■ **YOUR TASK**
Reproduce the closing part of the entries exactly: the line with "and the receiver</div>" and all lines after it, ending with the last line, and nothing else.

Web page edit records
##########

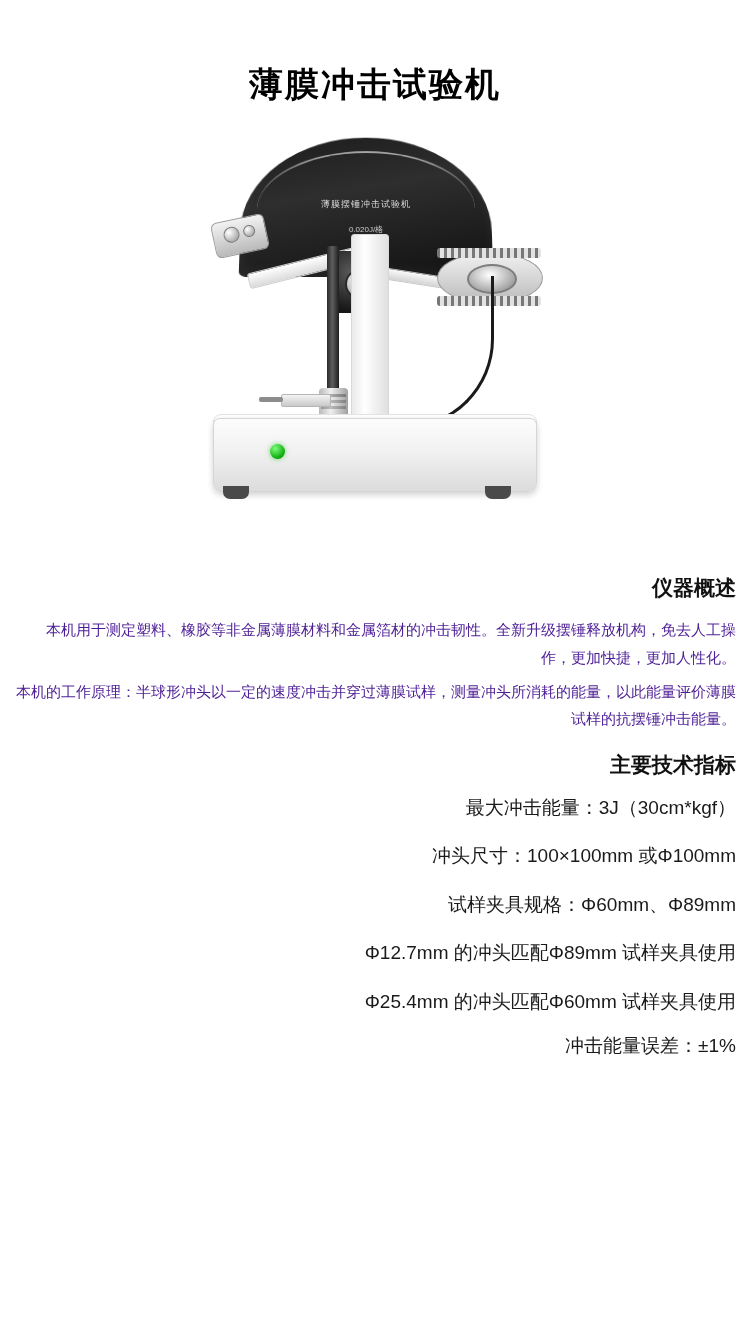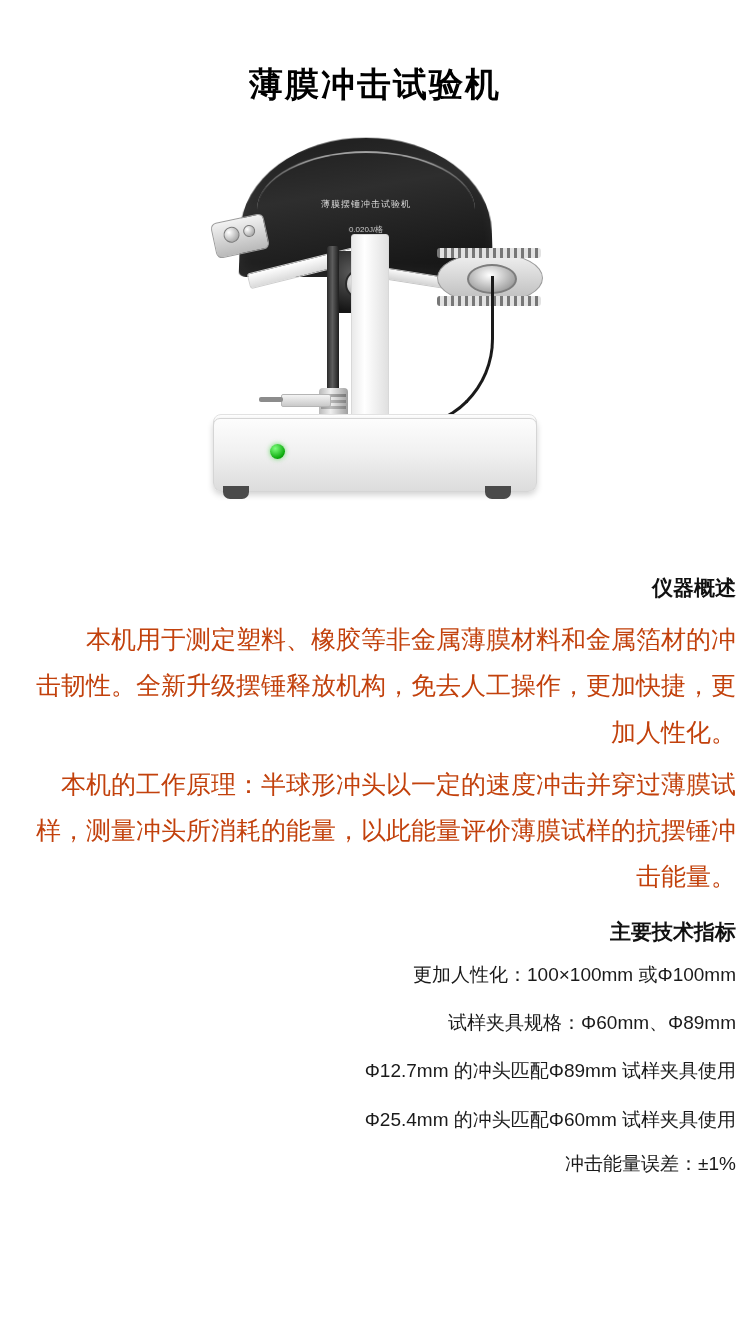--- a/index.html
+++ b/index.html
@@ -306,10 +306,10 @@
     color: #111;
   }
   p.para {
-    font-size: 25px;
+    font-size: 15px;
     line-height: 1.85;
     margin: 0 0 6px 0;
-    color: #c2410c;
+    color: #4c1d95;
   }
   p.indent {
     text-indent: 2em;

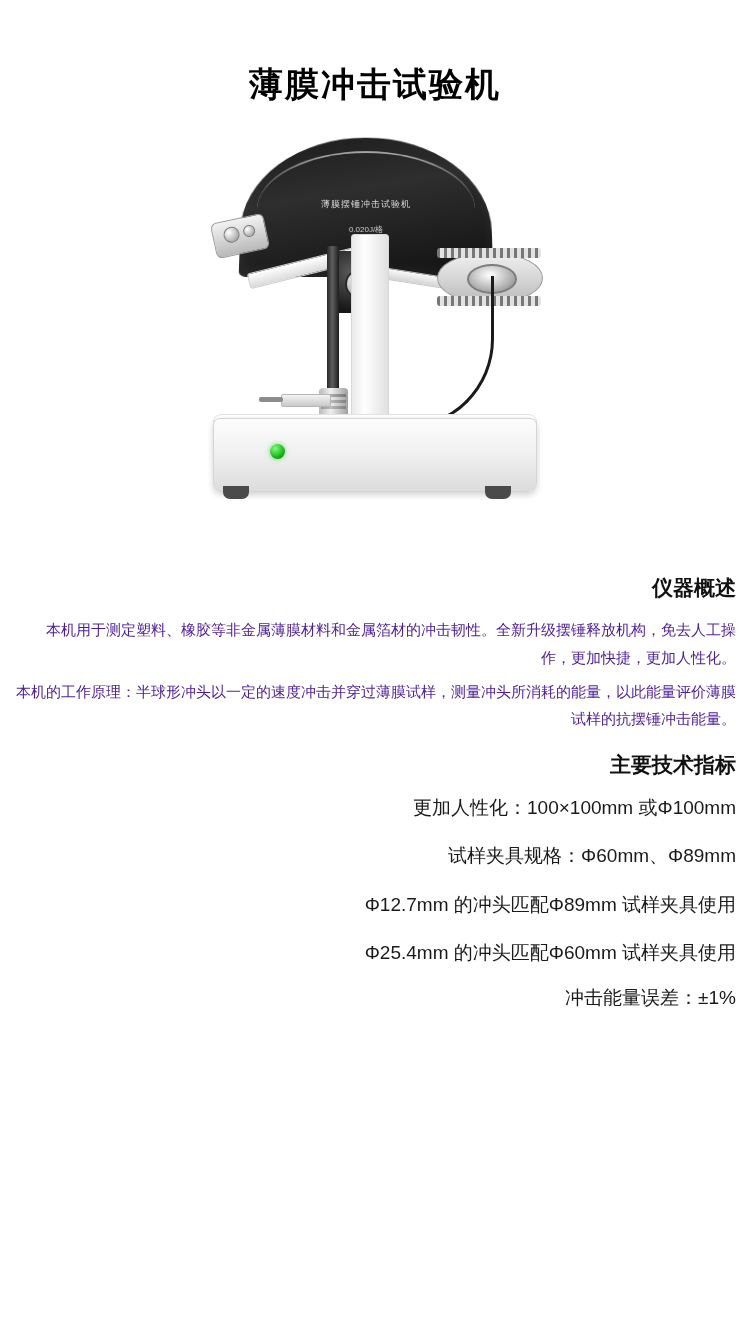--- a/index.html
+++ b/index.html
@@ -372,6 +372,7 @@
     <p class="para">本机的工作原理：半球形冲头以一定的速度冲击并穿过薄膜试样，测量冲头所消耗的能量，以此能量评价薄膜试样的抗摆锤冲击能量。</p>
 
     <h2 class="section">主要技术指标</h2>
+    <p class="spec">最大冲击能量：3J（30cm*kgf）</p>
     <p class="spec">更加人性化：100×100mm 或Φ100mm</p>
     <p class="spec">试样夹具规格：Φ60mm、Φ89mm</p>
     <p class="spec sub">Φ12.7mm 的冲头匹配Φ89mm 试样夹具使用</p>

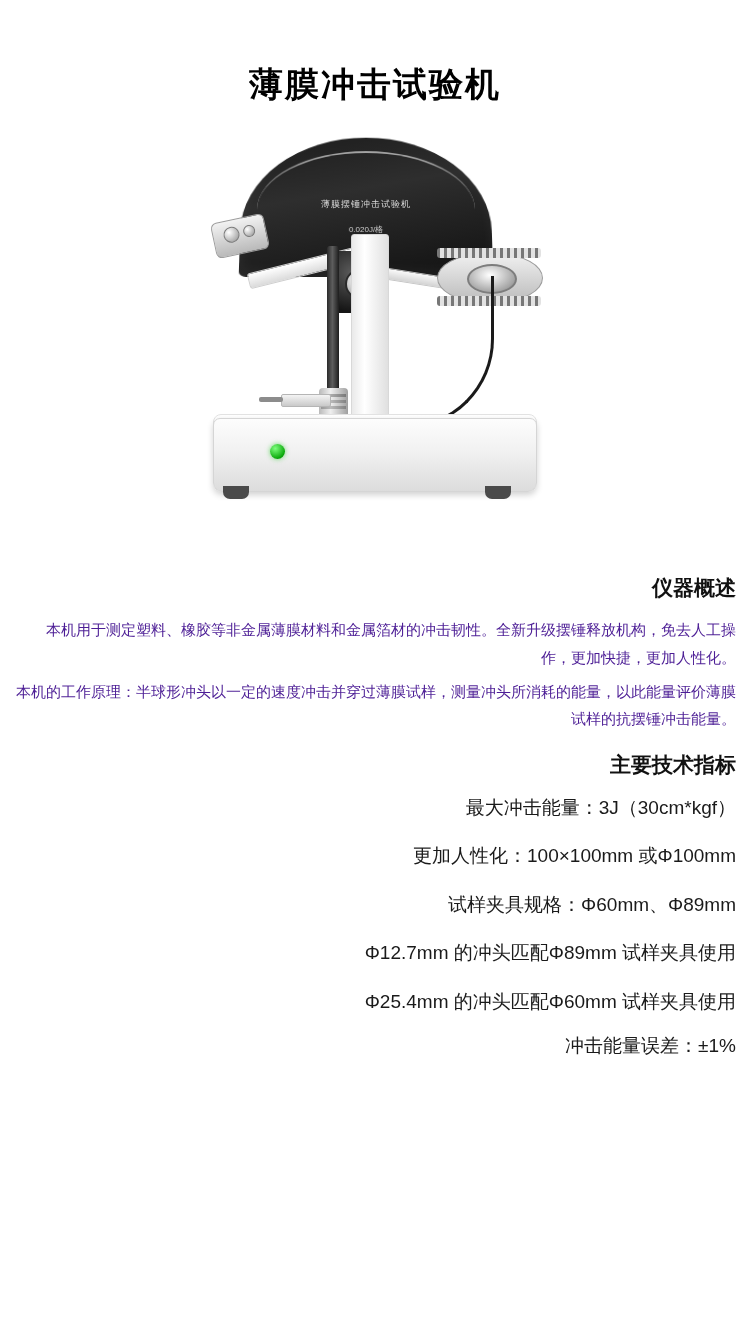--- a/index.html
+++ b/index.html
@@ -373,7 +373,7 @@
 
     <h2 class="section">主要技术指标</h2>
     <p class="spec">最大冲击能量：3J（30cm*kgf）</p>
-    <p class="spec">更加人性化：100×100mm 或Φ100mm</p>
+    <p class="spec">冲头尺寸：100×100mm 或Φ100mm</p>
     <p class="spec">试样夹具规格：Φ60mm、Φ89mm</p>
     <p class="spec sub">Φ12.7mm 的冲头匹配Φ89mm 试样夹具使用</p>
     <p class="spec sub tight">Φ25.4mm 的冲头匹配Φ60mm 试样夹具使用</p>

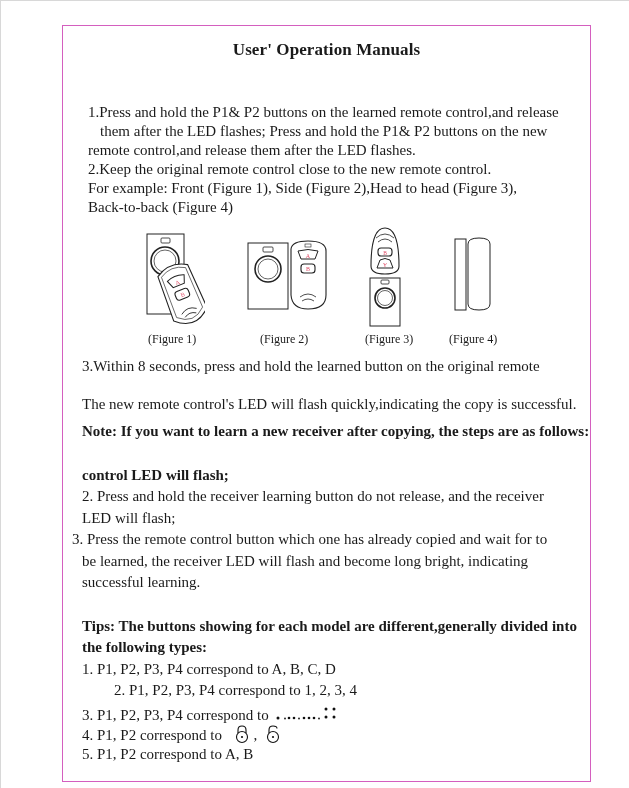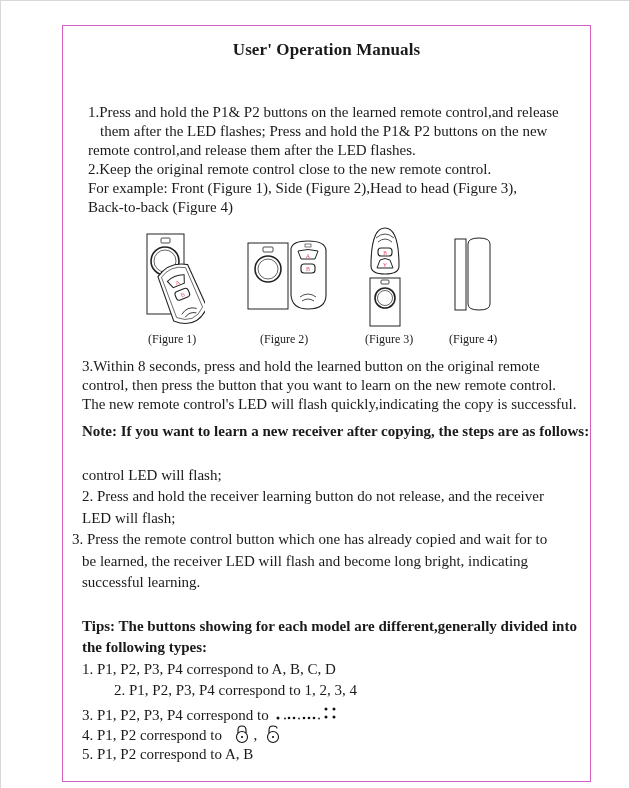--- a/index.html
+++ b/index.html
@@ -94,7 +94,6 @@
   <div class="cap" style="left:386px; top:306px;">(Figure 4)</div>
 
   <div class="txt" style="left:19px; top:331px;">3.Within 8 seconds, press and hold the learned button on the original remote</div>
-  <div class="txt" style="left:19px; top:350px;">control, then press the button that you want to learn on the new remote control.</div>
   <div class="txt" style="left:19px; top:369px;">The new remote control's LED will flash quickly,indicating the copy is successful.</div>
 
   <div class="txt bold" style="left:19px; top:396px;">Note: If you want to learn a new receiver after copying, the steps are as follows:</div>

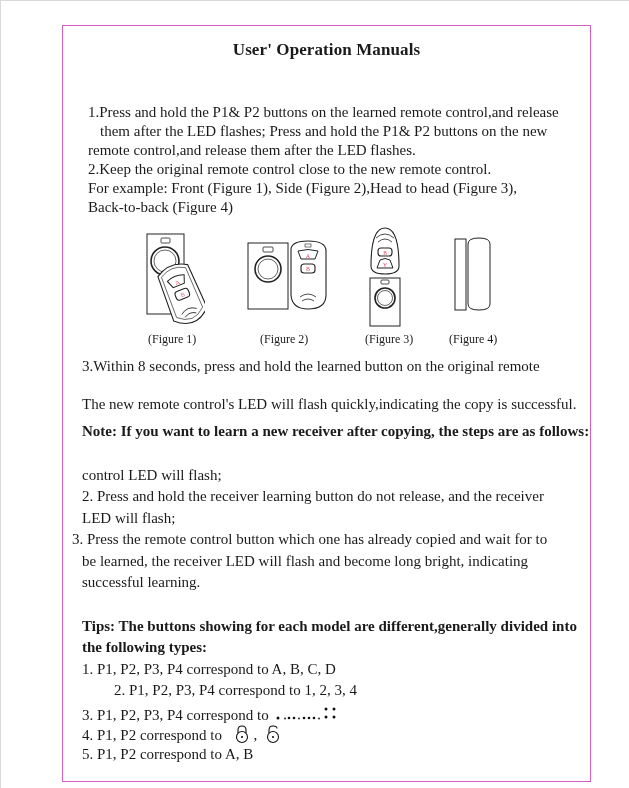--- a/index.html
+++ b/index.html
@@ -97,7 +97,7 @@
   <div class="txt" style="left:19px; top:369px;">The new remote control's LED will flash quickly,indicating the copy is successful.</div>
 
   <div class="txt bold" style="left:19px; top:396px;">Note: If you want to learn a new receiver after copying, the steps are as follows:</div>
-  <div class="txt" style="left:19px; top:440px;">control LED will flash;</div>
+  <div class="txt" style="left:19px; top:440px;font-weight:bold;">control LED will flash;</div>
   <div class="txt" style="left:19px; top:461px;">2. Press and hold the receiver learning button do not release, and the receiver</div>
   <div class="txt" style="left:19px; top:483px;">LED will flash;</div>
   <div class="txt" style="left:9px; top:504px;">3. Press the remote control button which one has already copied and wait for to</div>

##########

■ **SOLUTION TO THIS PROBLEM**
   <div class="txt" style="left:19px; top:461px;">2. Press and hold the receiver learning button do not release, and the receiver</div>
   <div class="txt" style="left:19px; top:483px;">LED will flash;</div>
   <div class="txt" style="left:9px; top:504px;">3. Press the remote control button which one has already copied and wait for to</div>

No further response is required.